» **Assignment**: Only the lines from the top of the listing below through the line containing "[65,545,170,559] [65,573,466,590] [65,592,330,607]" should be output, exactly and with no pictures.

» **Source material**:
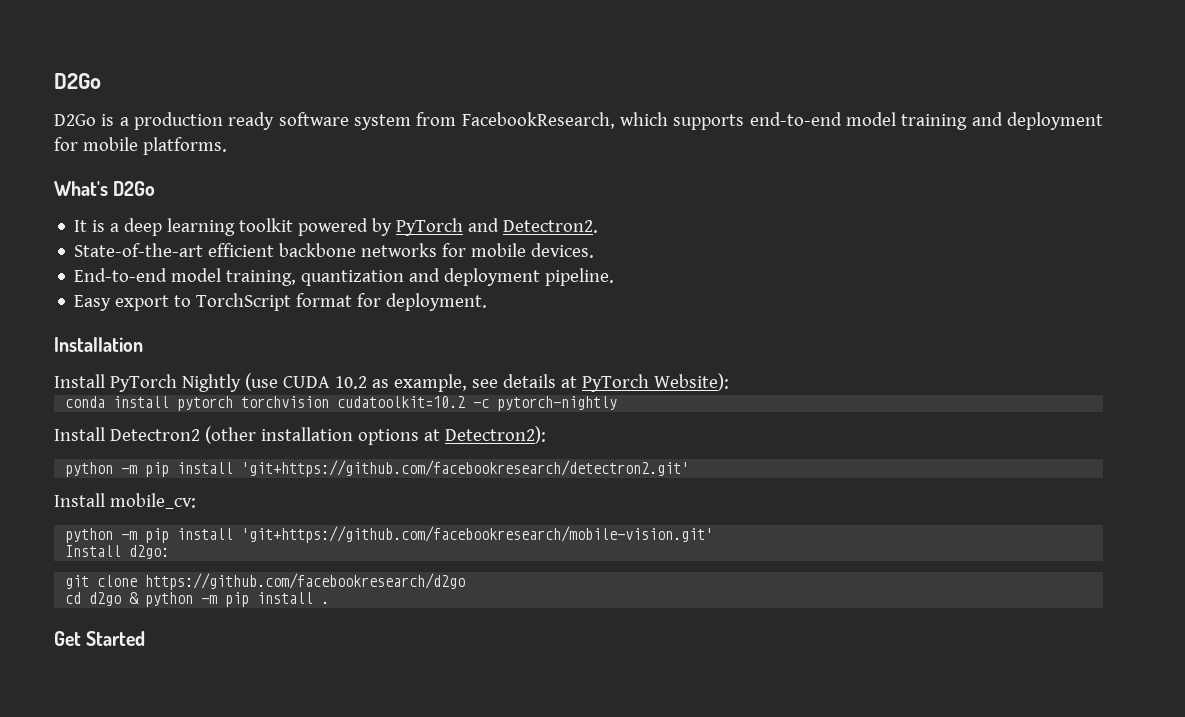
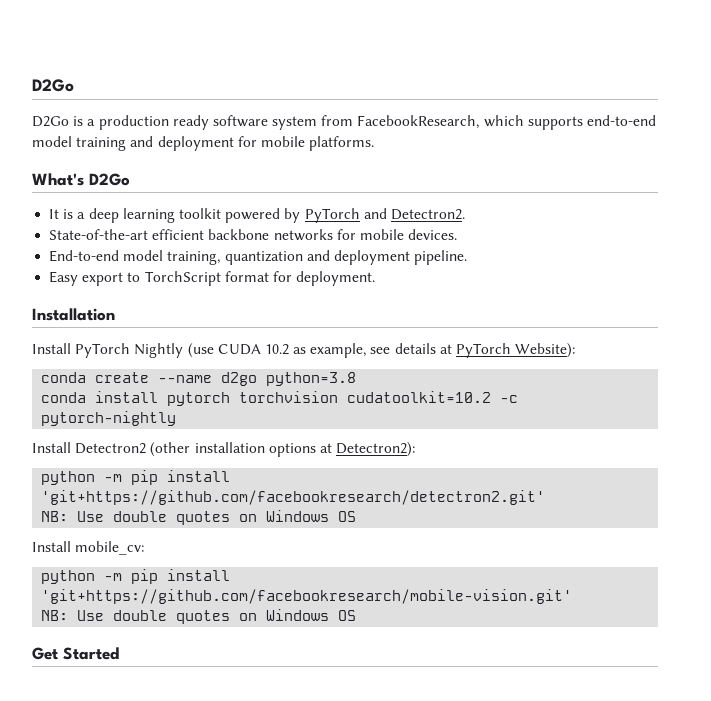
(729, 382) none -> [41,372,357,386] // conda create --name d2go python=3.8
(690, 468) none -> [41,510,357,525] // NB: Use double quotes on Windows OS
[65,545,170,559] [65,573,466,590] [65,592,330,607] Install d2go: // git clone https://github.com/facebookresearch/d2go // cd d2go & python -m pip install . -> [41,609,357,624] NB: Use double quotes on Windows OS

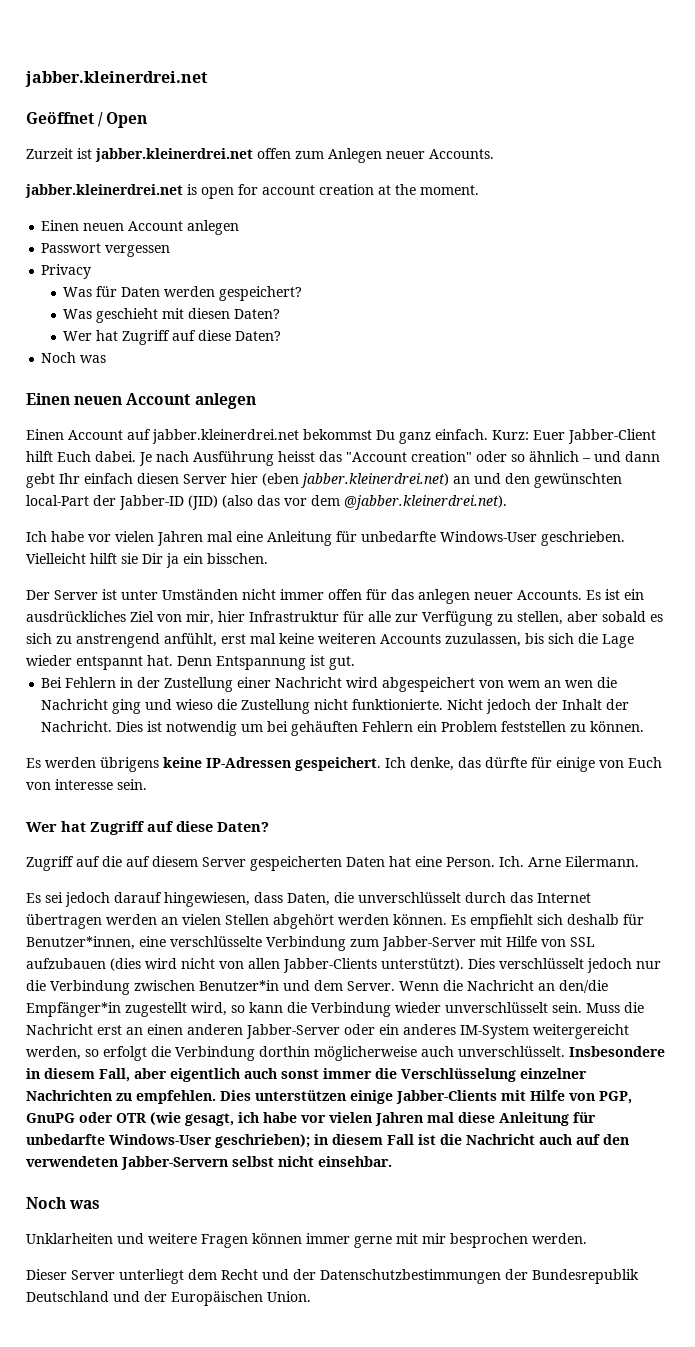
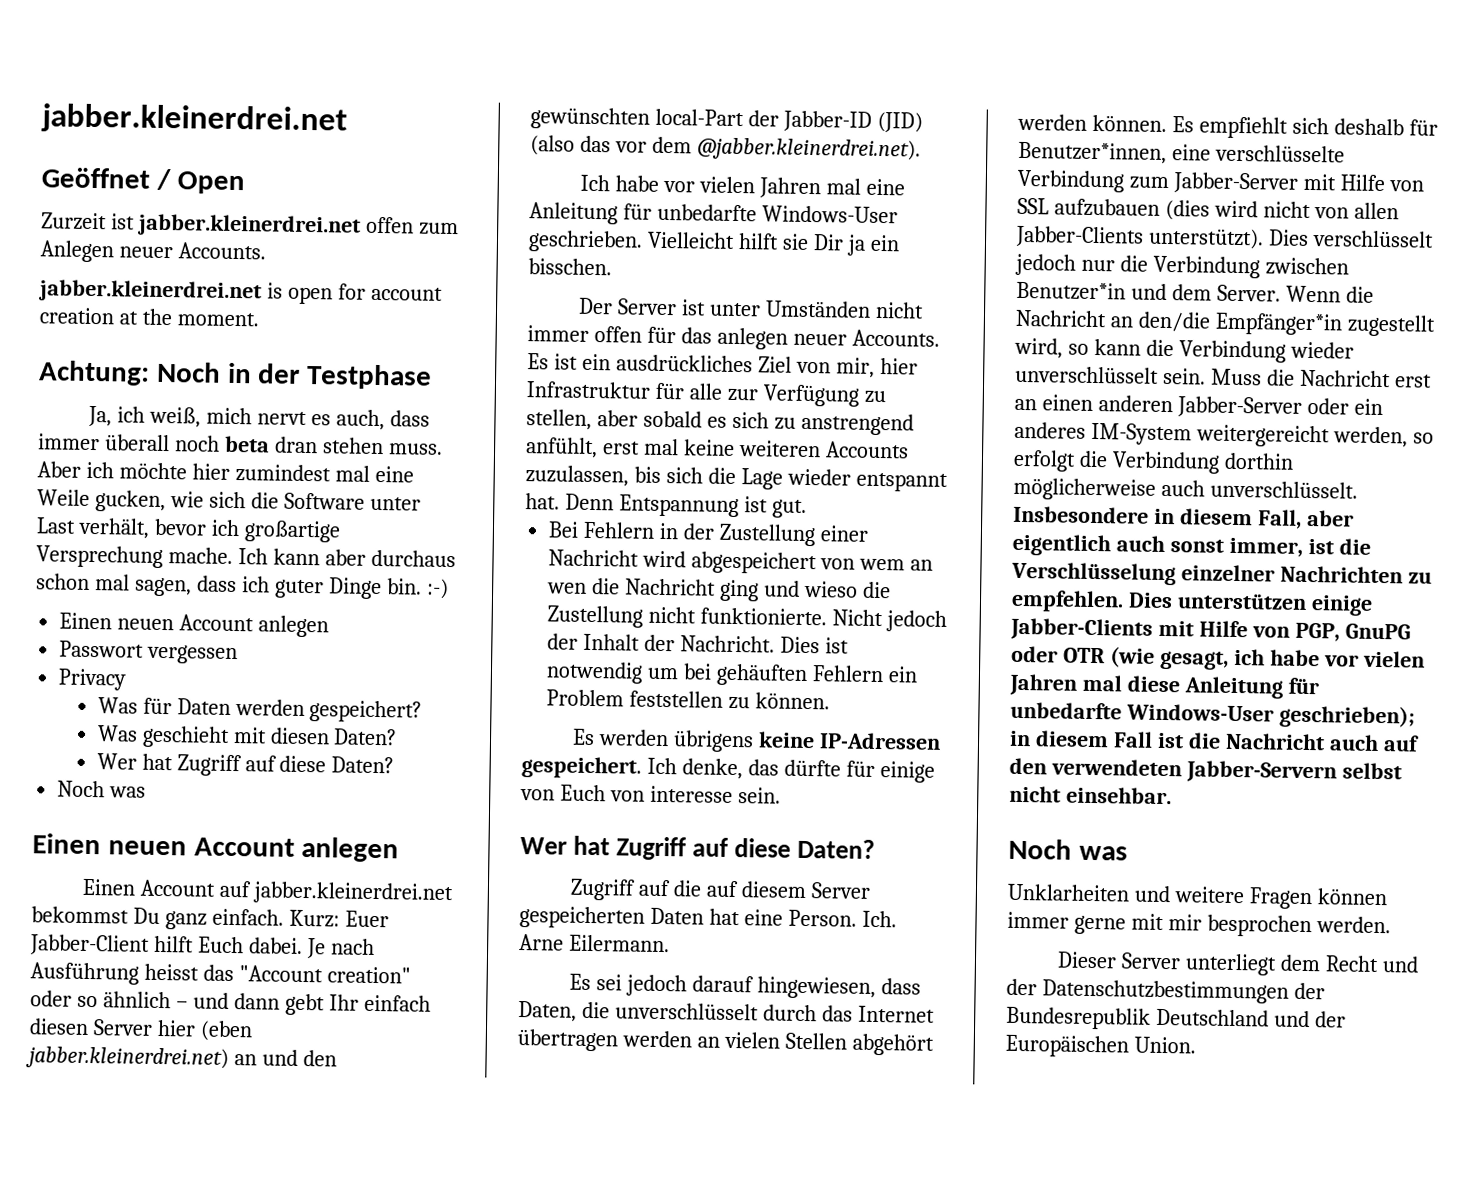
(479, 190) none -> [38,360,433,390] [88,405,430,431] [38,433,443,455] [37,461,414,483] [37,489,421,513] [36,517,341,543] [36,545,456,568] [36,573,449,600] // Achtung: Noch in der Testphase // Ja, ich weiß, mich nervt es auch, dass immer überall noch beta dran stehen muss. Aber ich möchte hier zumindest mal eine Weile gucken, wie sich die Software unter Last verhält, bevor ich großartige Versprechung mache. Ich kann aber durchaus schon mal sagen, dass ich guter Dinge bin. :-)
[323,1068,372,1079] immer -> [1228,537,1334,557] immer, ist

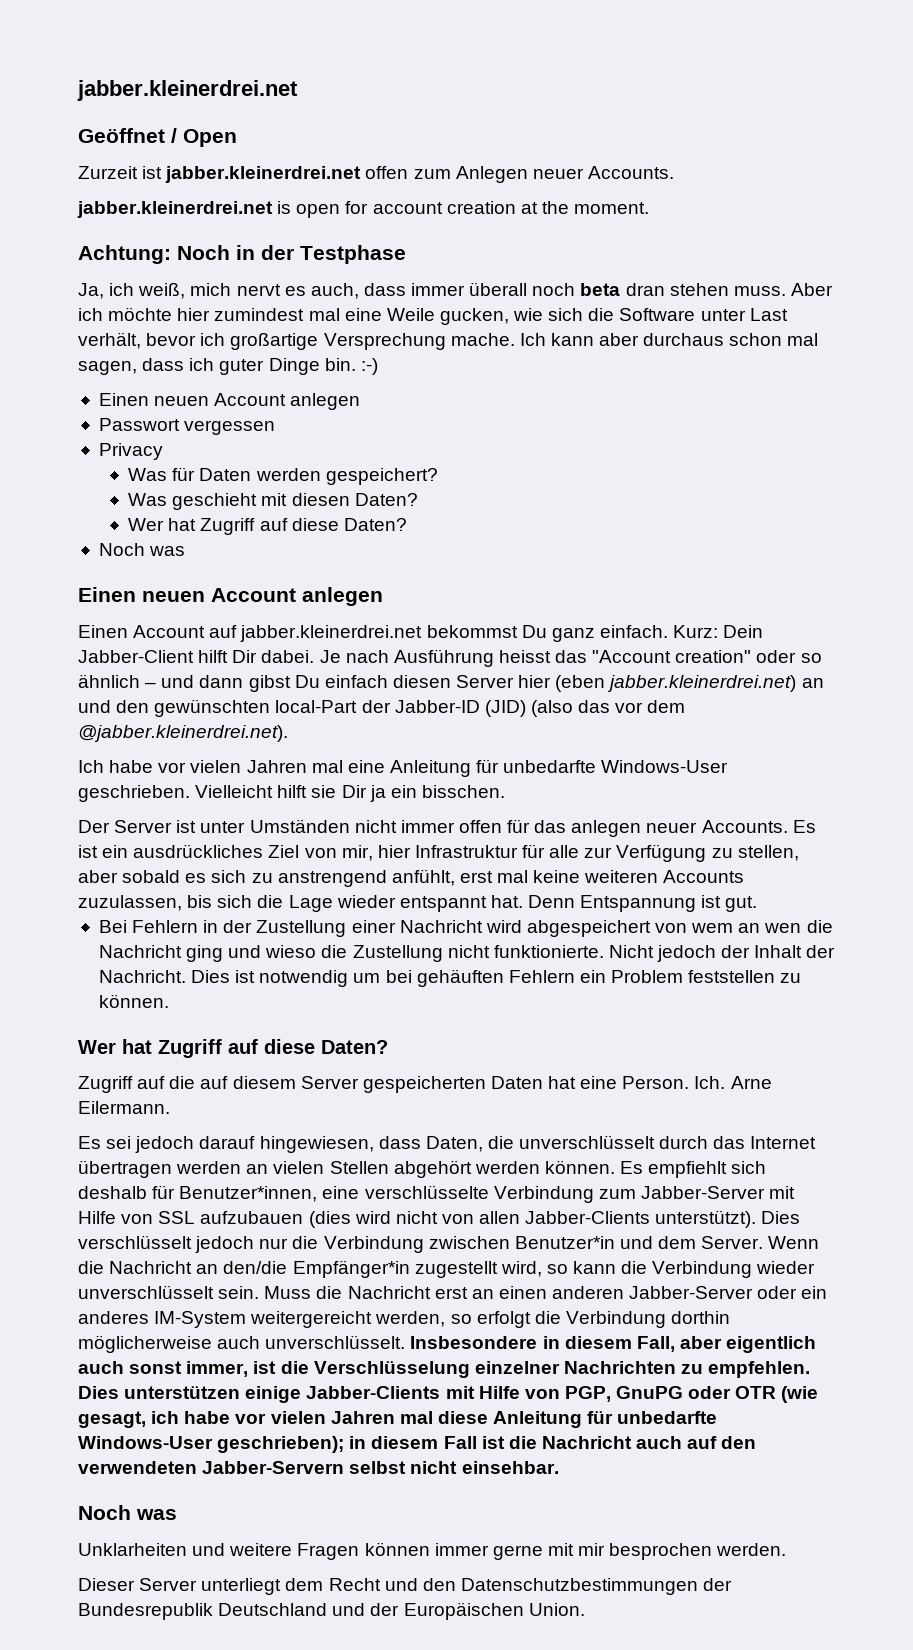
[344,910,389,928] Euer -> [723,625,764,638] Dein
[197,936,244,954] Euch -> [232,650,258,663] Dir
[284,993,359,1016] gebt Ihr -> [248,675,320,692] gibst Du
[572,728,942,753] [521,756,935,783] [520,784,781,804] // Es werden übrigens keine IP-Adressen gespeichert. Ich denke, das dürfte für einige von Euch von interesse sein. -> (169, 1001) none
[1006,978,1037,996] der -> [422,1578,456,1591] den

» **Your response**:
(729, 382) none -> [41,372,357,386] // conda create --name d2go python=3.8
(690, 468) none -> [41,510,357,525] // NB: Use double quotes on Windows OS
[65,545,170,559] [65,573,466,590] [65,592,330,607] Install d2go: // git clone https://github.com/facebookresearch/d2go // cd d2go & python -m pip install . -> [41,609,357,624] NB: Use double quotes on Windows OS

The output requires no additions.